Amorim toma ventaja y se perfila como próximo técnico del AC Milan
En las últimas 24 horas, la búsqueda del nuevo entrenador del AC Milan dio un giro notable: Ruben Amorim apareció con fuerza en la pole position tras una reunión extensa y productiva con la directiva del club. Mientras varios nombres habían sonado para el banquillo de San Siro, el técnico portugués escaló posiciones y ahora es el principal candidato para reemplazar al cuerpo técnico saliente, en un momento clave para reordenar el rumbo deportivo del equipo.
Key takeaways
- Amorim se colocó como favorito tras una reunión prolongada con la propiedad del Milan.
- El club habría ofrecido un contrato provisional de dos años, con opción de extenderlo a una tercera temporada.
- La candidatura de Oliver Glasner cayó con fuerza después de que Ralf Rangnick dejara de influir en la dirección técnica.
- Gerry Cardinale busca un estilo “proactivo”: presión alta, agresividad en la transición y recuperación inmediata del balón.
- Matthias Jaissle aparece como alternativa, pero su cláusula de salida (6 millones de euros) complica el encaje financiero.
- Además, se habría sondeado a Álvaro Arbeloa tras su salida del Real Madrid.
Contrato y señales de estabilidad en San Siro
De acuerdo con la información difundida, el Milan habría puesto sobre la mesa un vínculo provisional de dos temporadas, incorporando una opción para un tercer año. Esta apuesta a largo plazo busca transmitir estabilidad a un proyecto que no terminó de despegar durante la campaña anterior, y marca el interés de la directiva por cerrar un ciclo con planificación y continuidad.
En paralelo, el escenario que se abrió tras el frenazo en una posible función para Ralf Rangnick permitió que la toma de decisiones se moviera con mayor libertad hacia Amorim. Con ese contexto, el portugués se transformó en la opción que más rápidamente encajó en el nuevo proceso de elección.
El descenso de Glasner y el encaje táctico de Amorim
La consolidación de Amorim llegó en detrimento de Oliver Glasner, quien hasta hace poco figuraba como el favorito para el puesto. Glasner contaba con un fuerte respaldo dentro de la estructura, impulsado por Rangnick, pero al quedar el alemán fuera de la ecuación de influencia técnica, sus alternativas perdieron peso. En consecuencia, el seguimiento del Milan se volvió más autónomo y la proyección del austríaco sufrió un “descenso marcado” pese a los resultados que lo habían colocado en buena posición.

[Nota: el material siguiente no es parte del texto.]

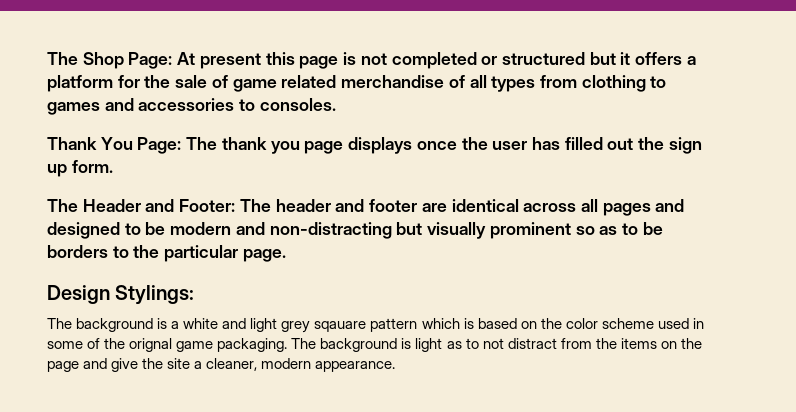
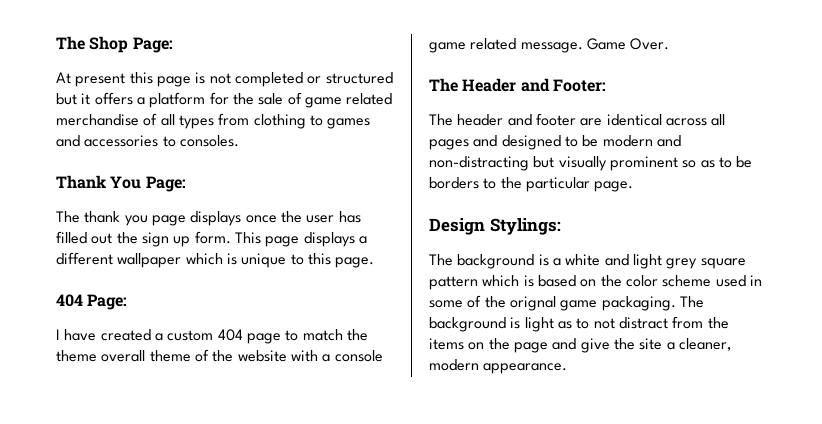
- The Shop Page: At present this page is not completed or structured but it offers a platform for the sale of game related merchandise of all types from clothing to games and accessories to consoles.
+ The Shop Page:
+ At present this page is not completed or structured but it offers a platform for the sale of game related merchandise of all types from clothing to games and accessories to consoles.
- Thank You Page: The thank you page displays once the user has filled out the sign up form.
+ Thank You Page:
+ The thank you page displays once the user has filled out the sign up form. This page displays a different wallpaper which is unique to this page.
+ 404 Page:
+ I have created a custom 404 page to match the theme overall theme of the website with a console game related message. Game Over.
- The Header and Footer: The header and footer are identical across all pages and designed to be modern and non-distracting but visually prominent so as to be borders to the particular page.
+ The Header and Footer:
+ The header and footer are identical across all pages and designed to be modern and non-distracting but visually prominent so as to be borders to the particular page.
- The background is a white and light grey sqauare pattern which is based on the color scheme used in some of the orignal game packaging.
+ The background is a white and light grey square pattern which is based on the color scheme used in some of the orignal game packaging.

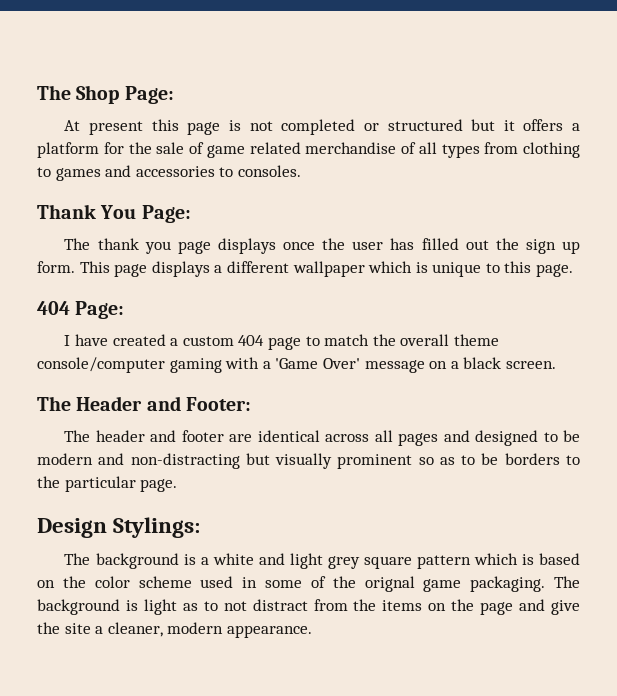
- I have created a custom 404 page to match the theme overall theme of the website with a console game related message. Game Over.
+ I have created a custom 404 page to match the overall theme console/computer gaming with a 'Game Over' message on a black screen.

Mientras la negociación y las entrevistas continúan, la directiva trabaja con una idea futbolística muy concreta. Gerry Cardinale habría manifestado la intención de que el equipo adopte una línea defensiva alta, mantenga un enfoque agresivo en la transición y logre recuperaciones inmediatas tras perder la posesión. El perfil táctico de Amorim encaja mejor con esa visión “proactiva” que otros nombres en la lista, y además juega a favor el hecho de que el portugués ya estaba en el radar del club desde hace un par de años, antes de que el Milan terminara eligiendo a Paulo Fonseca.
Alternativas abiertas: Jaissle y el problema de la cláusula; Arbeloa disponible
En el transcurso del proceso, Matthias Jaissle sigue apareciendo como un plan alternativo. Sin embargo, su situación contractual representa un escollo: el entrenador del Al-Ahli tendría una cláusula de salida fijada en 6 millones de euros, un monto que el Milan preferiría destinar a reforzar la plantilla en lugar de asumir un coste para liberar al técnico. Esa realidad financiera, por tanto, vuelve a fortalecer la posición de Amorim como la vía más viable para el club.

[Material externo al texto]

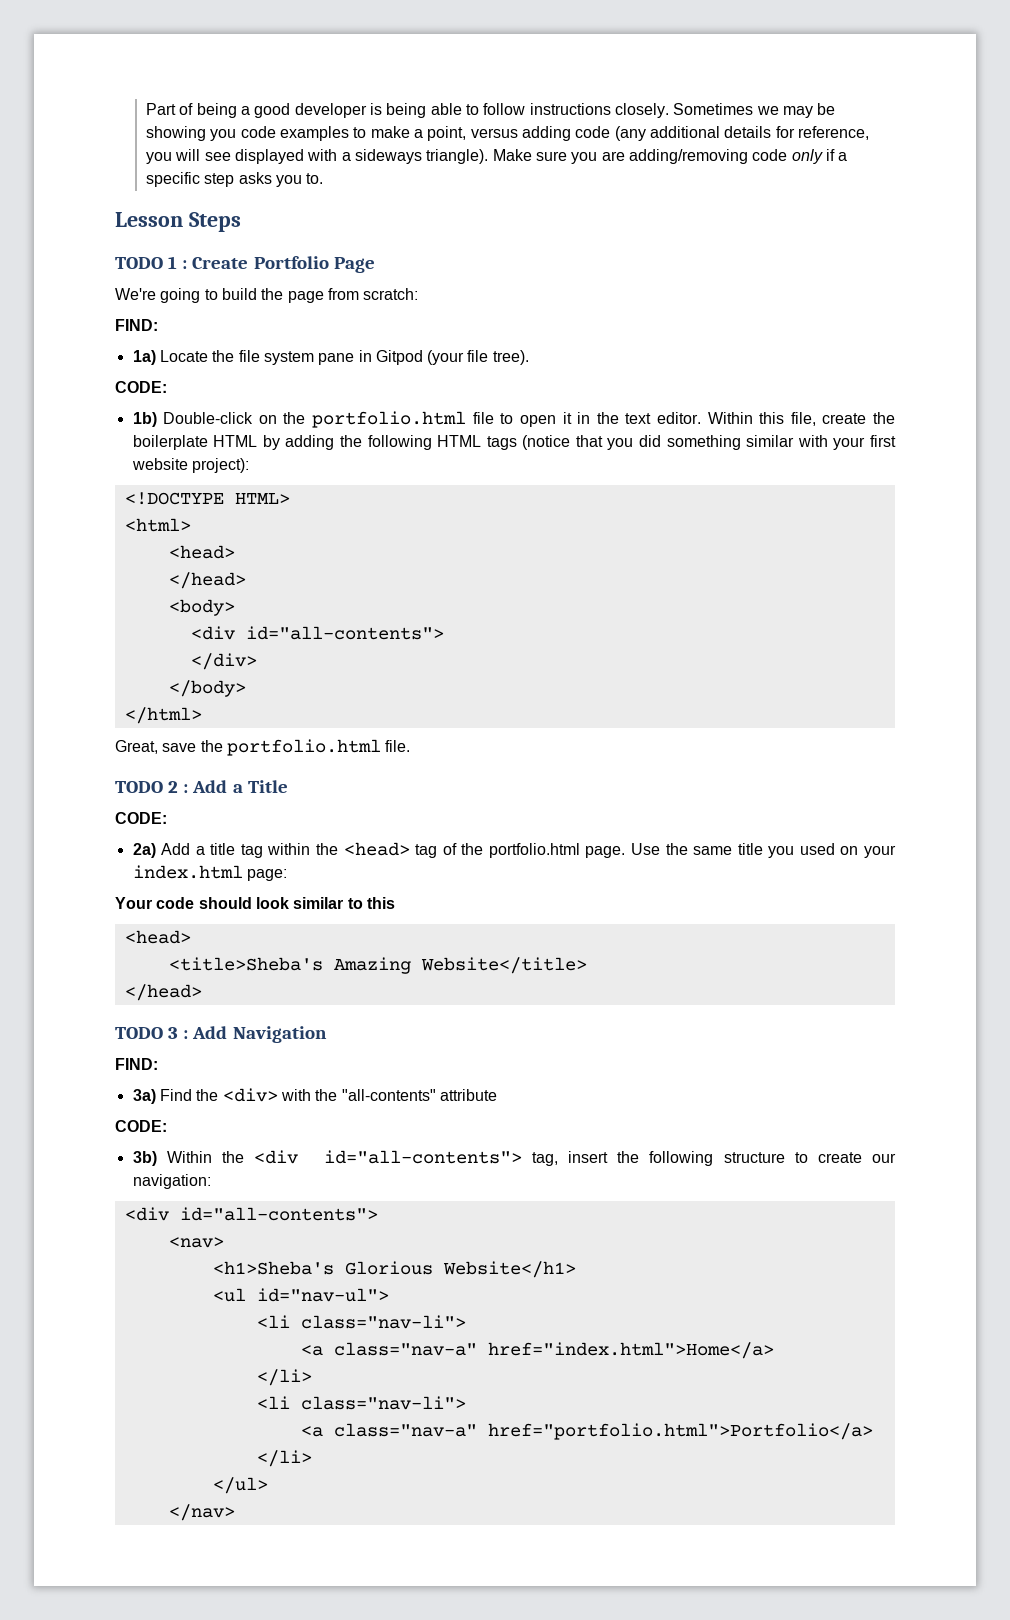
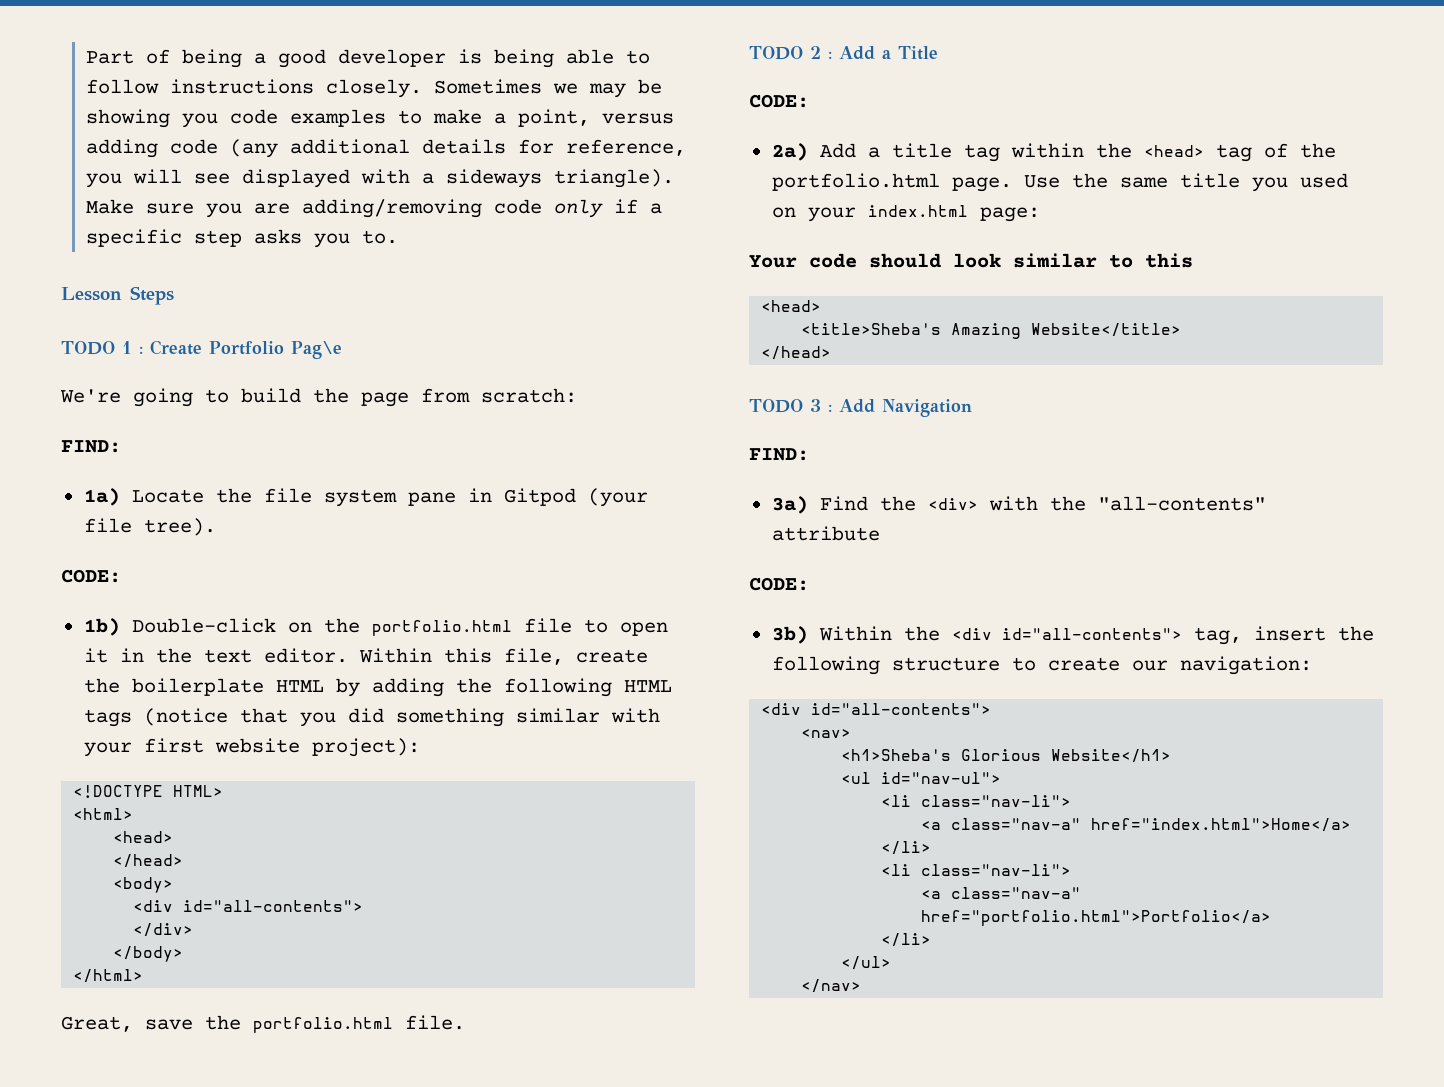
- TODO 1 : Create Portfolio Page
+ TODO 1 : Create Portfolio Pag\e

Además de Amorim y Jaissle, la propiedad también habría explorado el nombre de Álvaro Arbeloa, quien quedó disponible después de separarse del Real Madrid.
Decisión rápida y presión por el rumbo del proyecto
Con la temporada 2026-27 de la Serie A cada vez más cerca y la ventana de fichajes de verano a punto de acelerarse, el Milan necesita cerrar su elección con rapidez. El club, además, todavía no cuenta con un sucesor para Massimiliano Allegri, tras no haber conseguido clasificación para la Liga de Campeones en la última campaña.
El contexto aumenta la exigencia: la afición, cada vez más impaciente, reclama una dirección clara para el futuro. En ese marco, el Milan confía en que, al asegurar un nuevo entrenador, pueda concretar la “reconstrucción” que han pedido figuras históricas del club, construyendo una estrategia coherente antes de que el trabajo de pretemporada comience con seriedad.